Mr. H. J. Nowak, an employee of appellant, testified that he had taken the report from appellee on Monday after appellee's injury and that such report was reduced to writing. He testified that appellee made no reference in the statement about his having slipped on account of the floor being wet and slippery.

The only ground of negligence submitted was a failure to furnish appellee with a reasonably safe place to work.

In answer to special issues submitted, the jury found that appellee had sustained personal injuries while working for appellant in the refrigeration room on the occasion in question and that appellant had failed to furnish appellee with a reasonably safe place to work and that such failure was negligence and a proximate cause of the accident and the resulting injuries to appellee. The jury found that plaintiff signed a statement with reference to the accident but that he was told by Mr. Martin that such instrument was nothing more than an authorization for him to return to work and that the evidence contained in such statement was not true and that the statement was a material inducement to get plaintiff to sign such statement. The jury found that appellant did not pay the consideration of $220.70 for a release and that such failure was a material and substantial failure of consideration upon which the release was based and that the injuries sustained by appellee were not the result of an unavoidable accident. They found that the physical pain and mental suffering sustained by appellee were the proximate result of appellee's injuries and that appellee's loss of earnings as the proximate result of his injuries was $4,079.30.

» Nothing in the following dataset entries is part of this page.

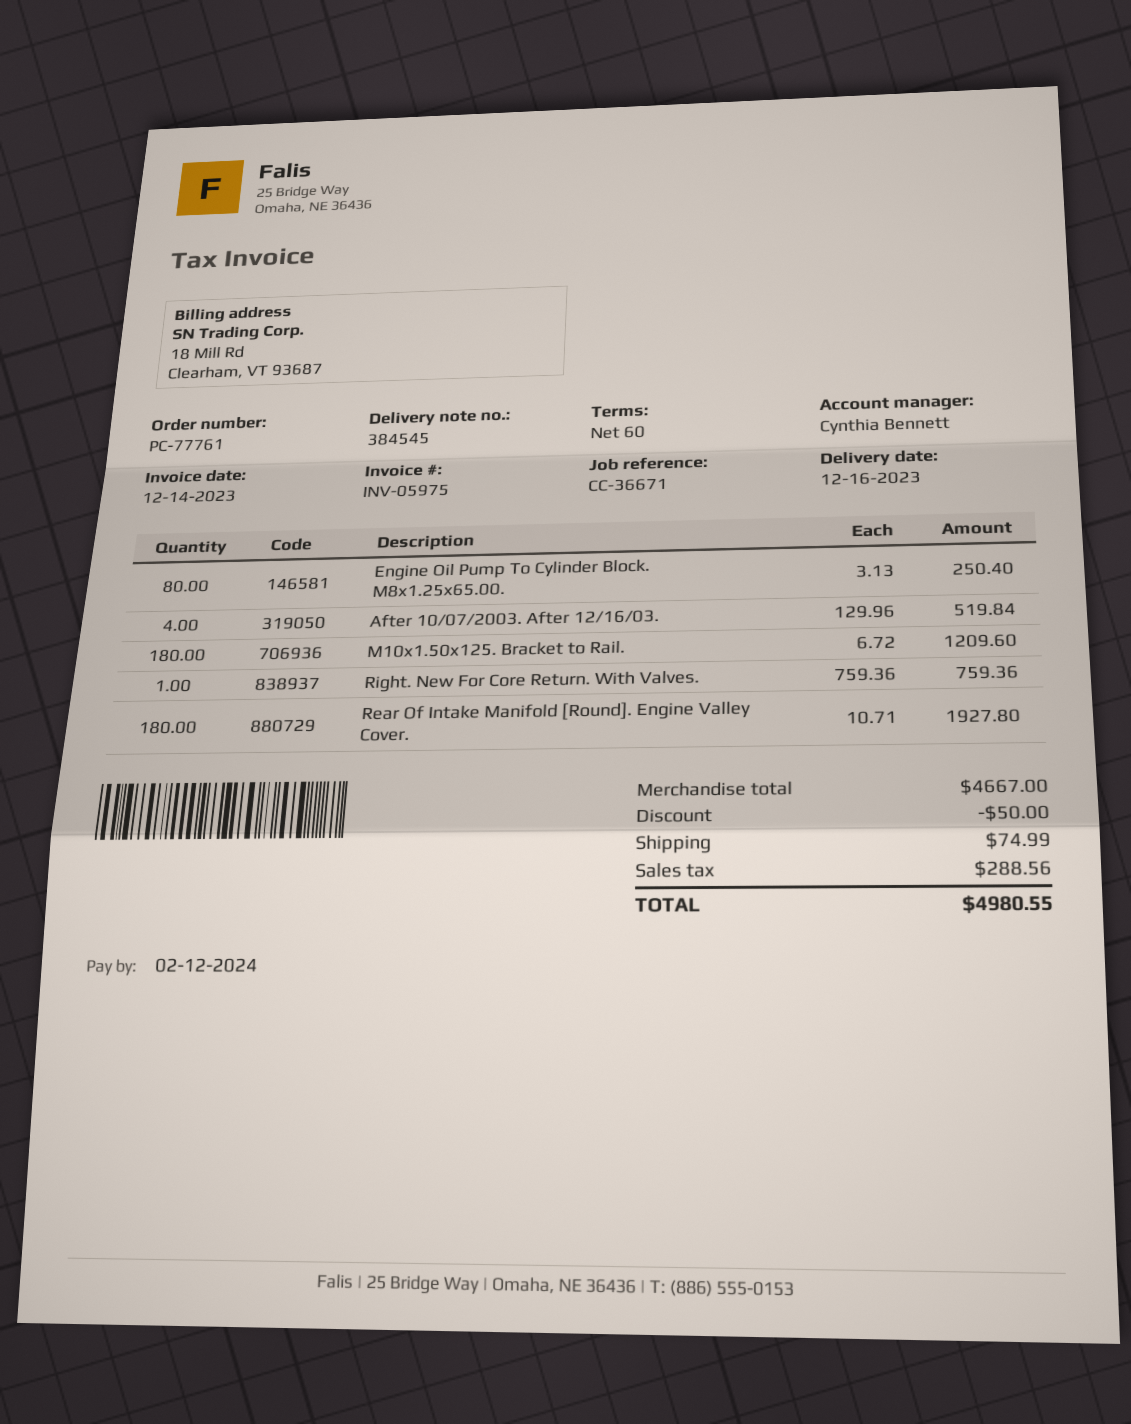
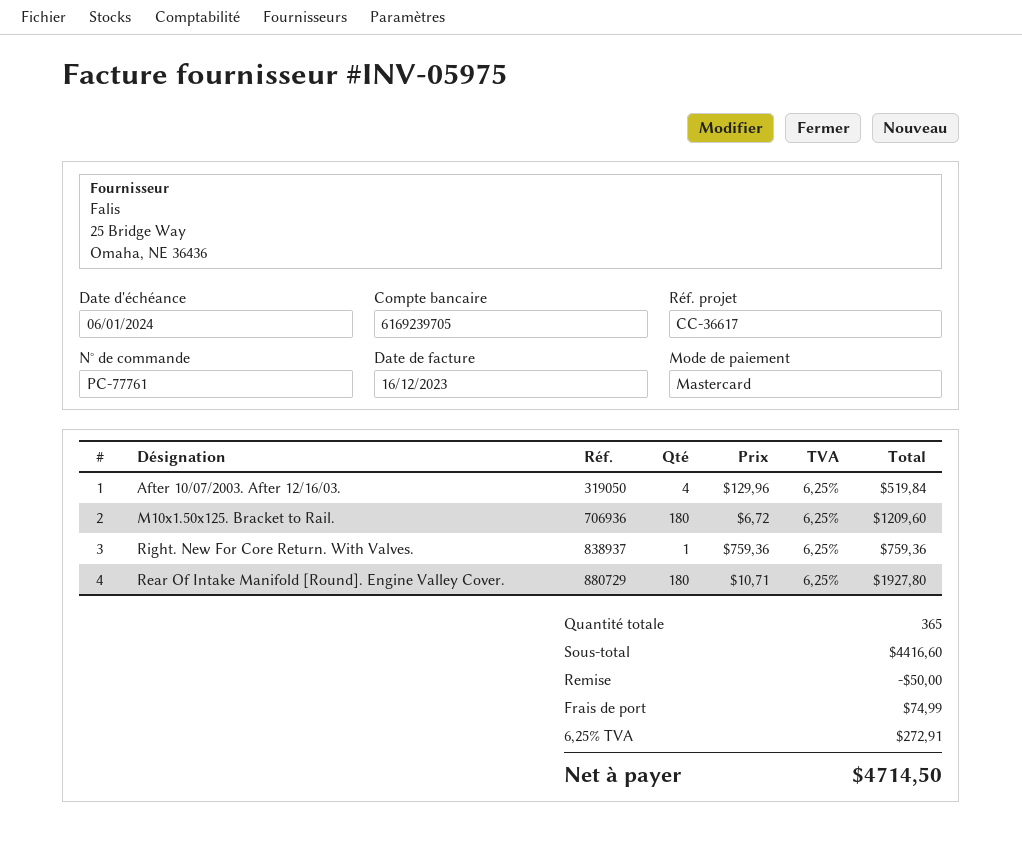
invoice date: 2023-12-14 -> 2023-12-16
due date: 2024-02-12 -> 2024-01-06
reference: CC-36671 -> CC-36617
Engine Oil Pump To Cylinder Block. M8x1.25x65.00.: 80 x 3.13 = 250.40 -> none
subtotal: 4667.00 -> 4416.60
tax: 288.56 -> 272.91
total: 4980.55 -> 4714.50

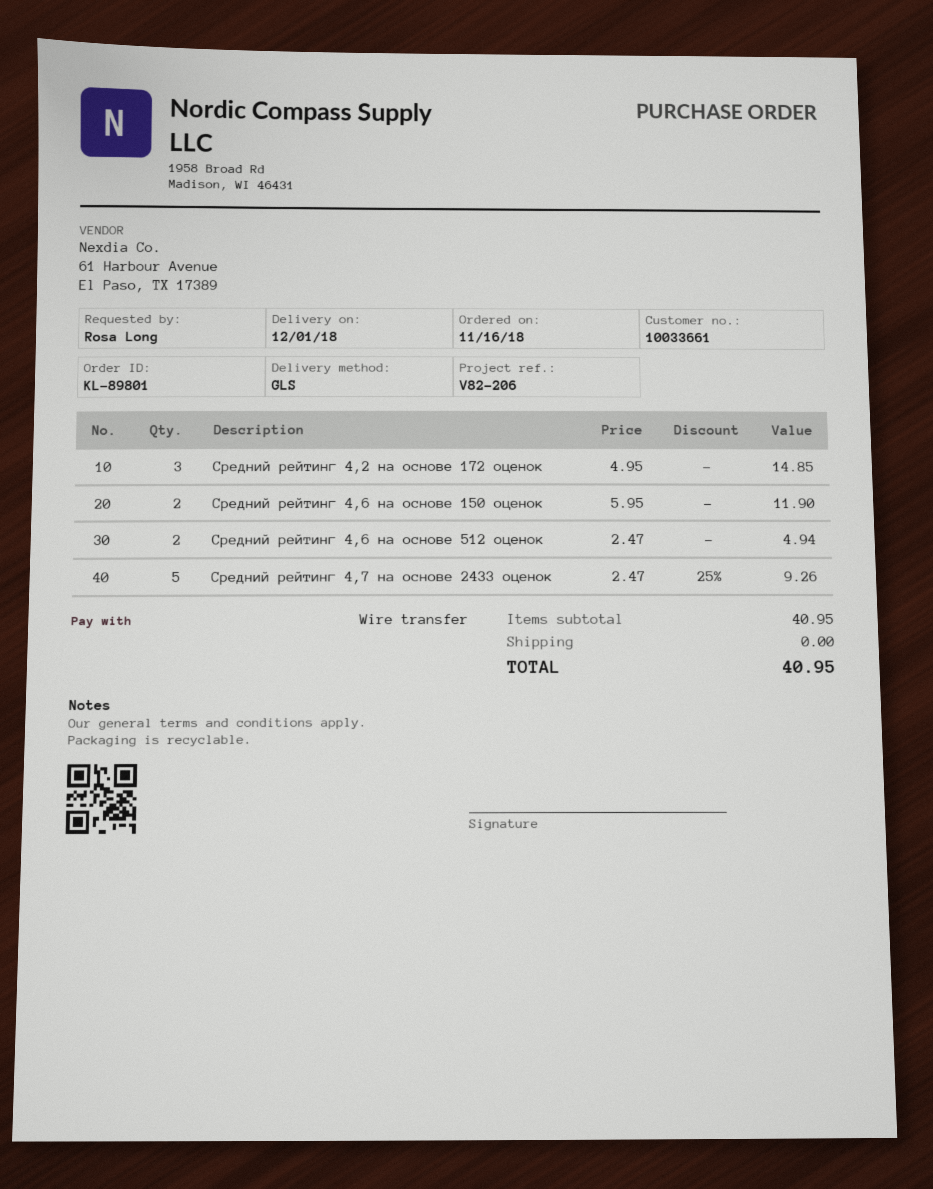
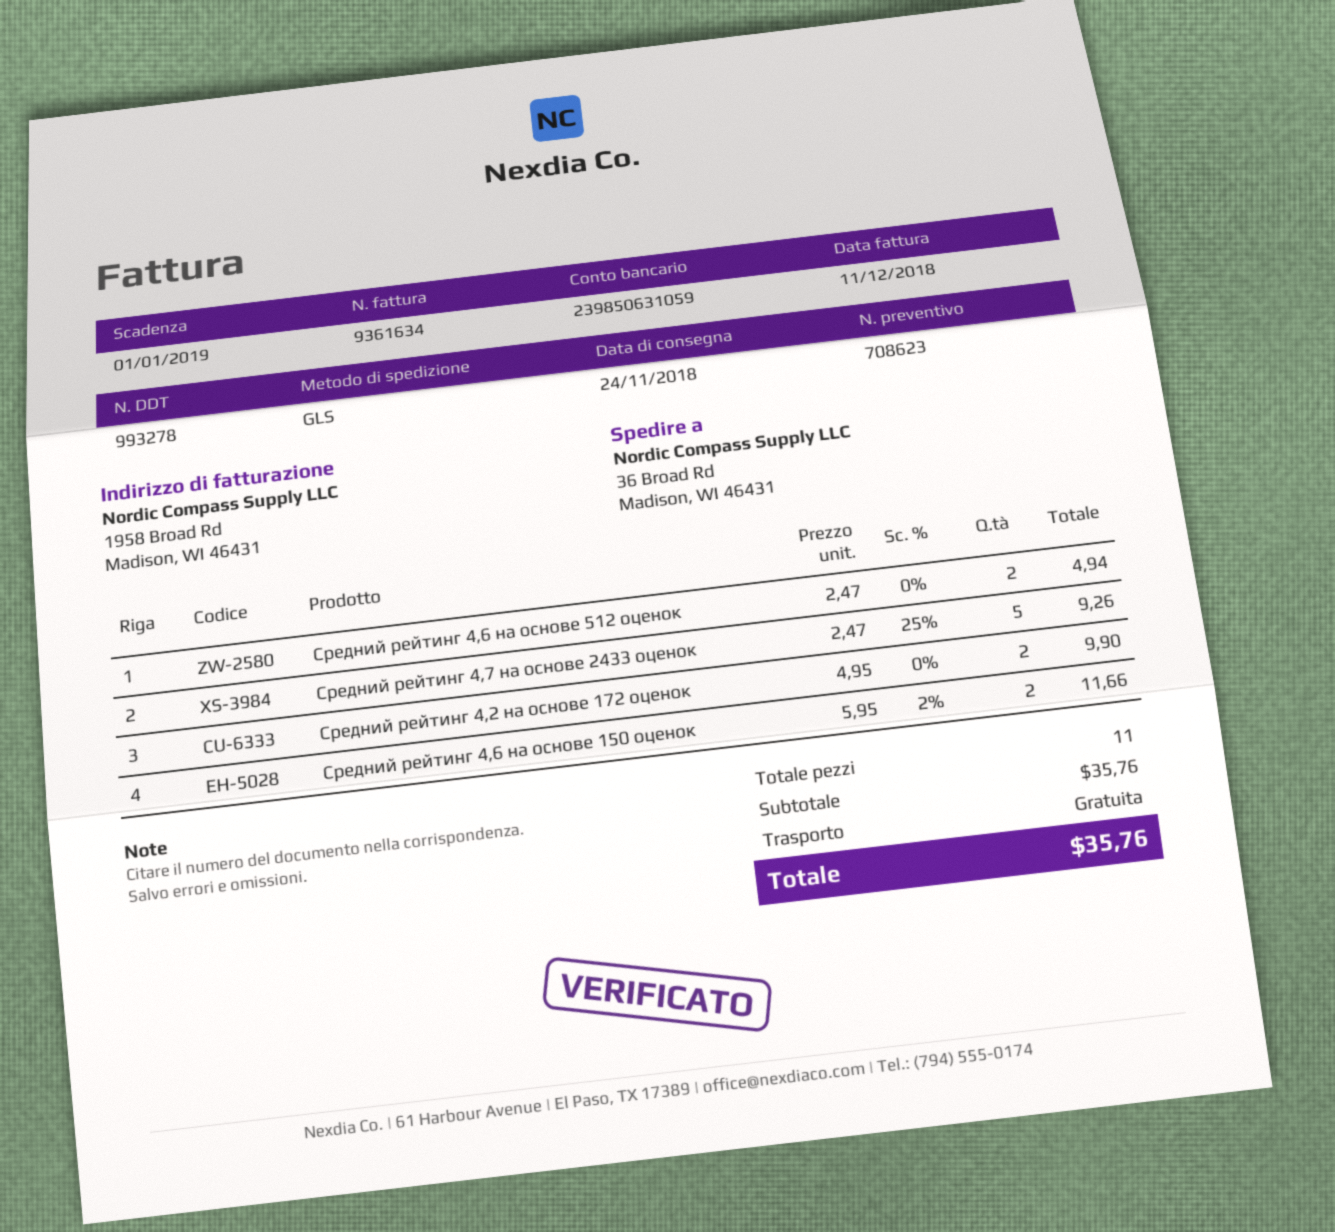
delivery date: 2018-12-01 -> 2018-11-24
Средний рейтинг 4,2 на основе 172 оценок: 3 x 4.95 = 14.85 -> 2 x 4.95 = 9.90
Средний рейтинг 4,6 на основе 150 оценок: 2 x 5.95 = 11.90 -> 2 x 5.95 - 2% = 11.66
subtotal: 40.95 -> 35.76
total: 40.95 -> 35.76

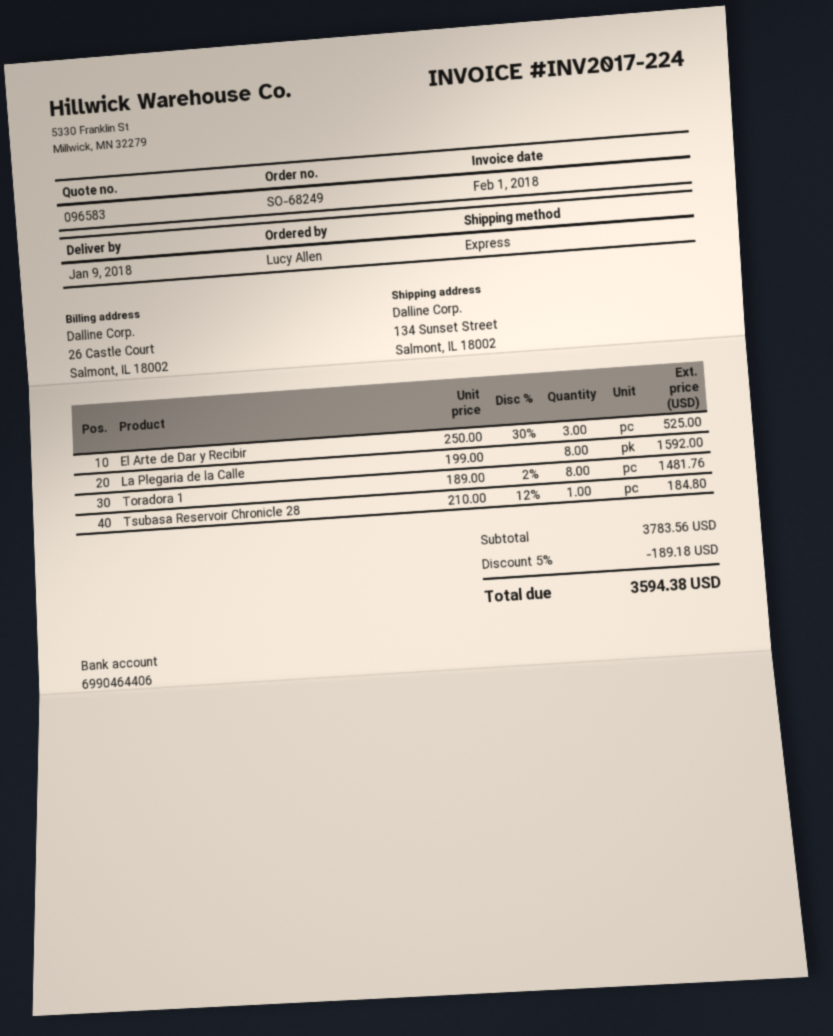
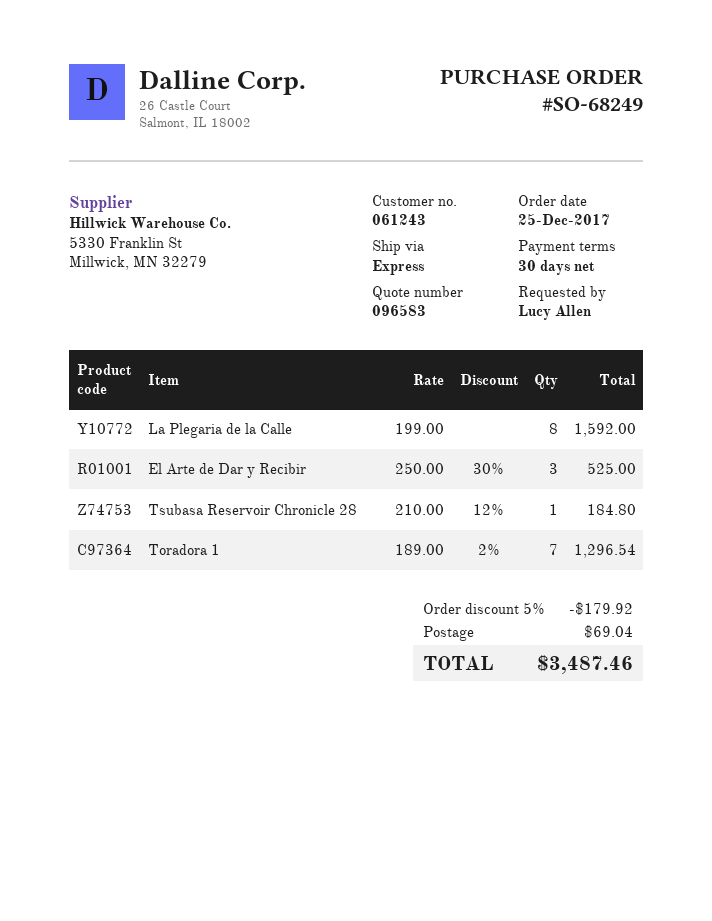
Toradora 1: 8 x 189.00 - 2% = 1481.76 -> 7 x 189.00 - 2% = 1296.54
discount: 5% = 189.18 -> 5% = 179.92
shipping: none -> 69.04
total: 3594.38 -> 3487.46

Appellee relies on four counter-points of assigned error, in which he contends there was sufficient evidence to sustain the jury finding that appellant's failure to furnish him with a reasonably safe place to work was negligence, that there was sufficient evidence to sustain the jury's finding that the defendant's negligence in failing to furnish plaintiff with a reasonably safe place to work was a proximate cause of plaintiff's injury.

Appellant relies upon six points of assigned error. Under its Points Nos. 1, 2, 3 and 4 it contends that there was no evidence in the record which would sustain a finding of negligence on the part of appellant in failing to furnish plaintiff with a reasonably safe place to work or to sustain a finding that appellant negligently failed to furnish plaintiff with a reasonably safe place to work or that appellant proximately caused appellee's alleged injuries and that therefore the rendition of judgment against appellant was erroneous.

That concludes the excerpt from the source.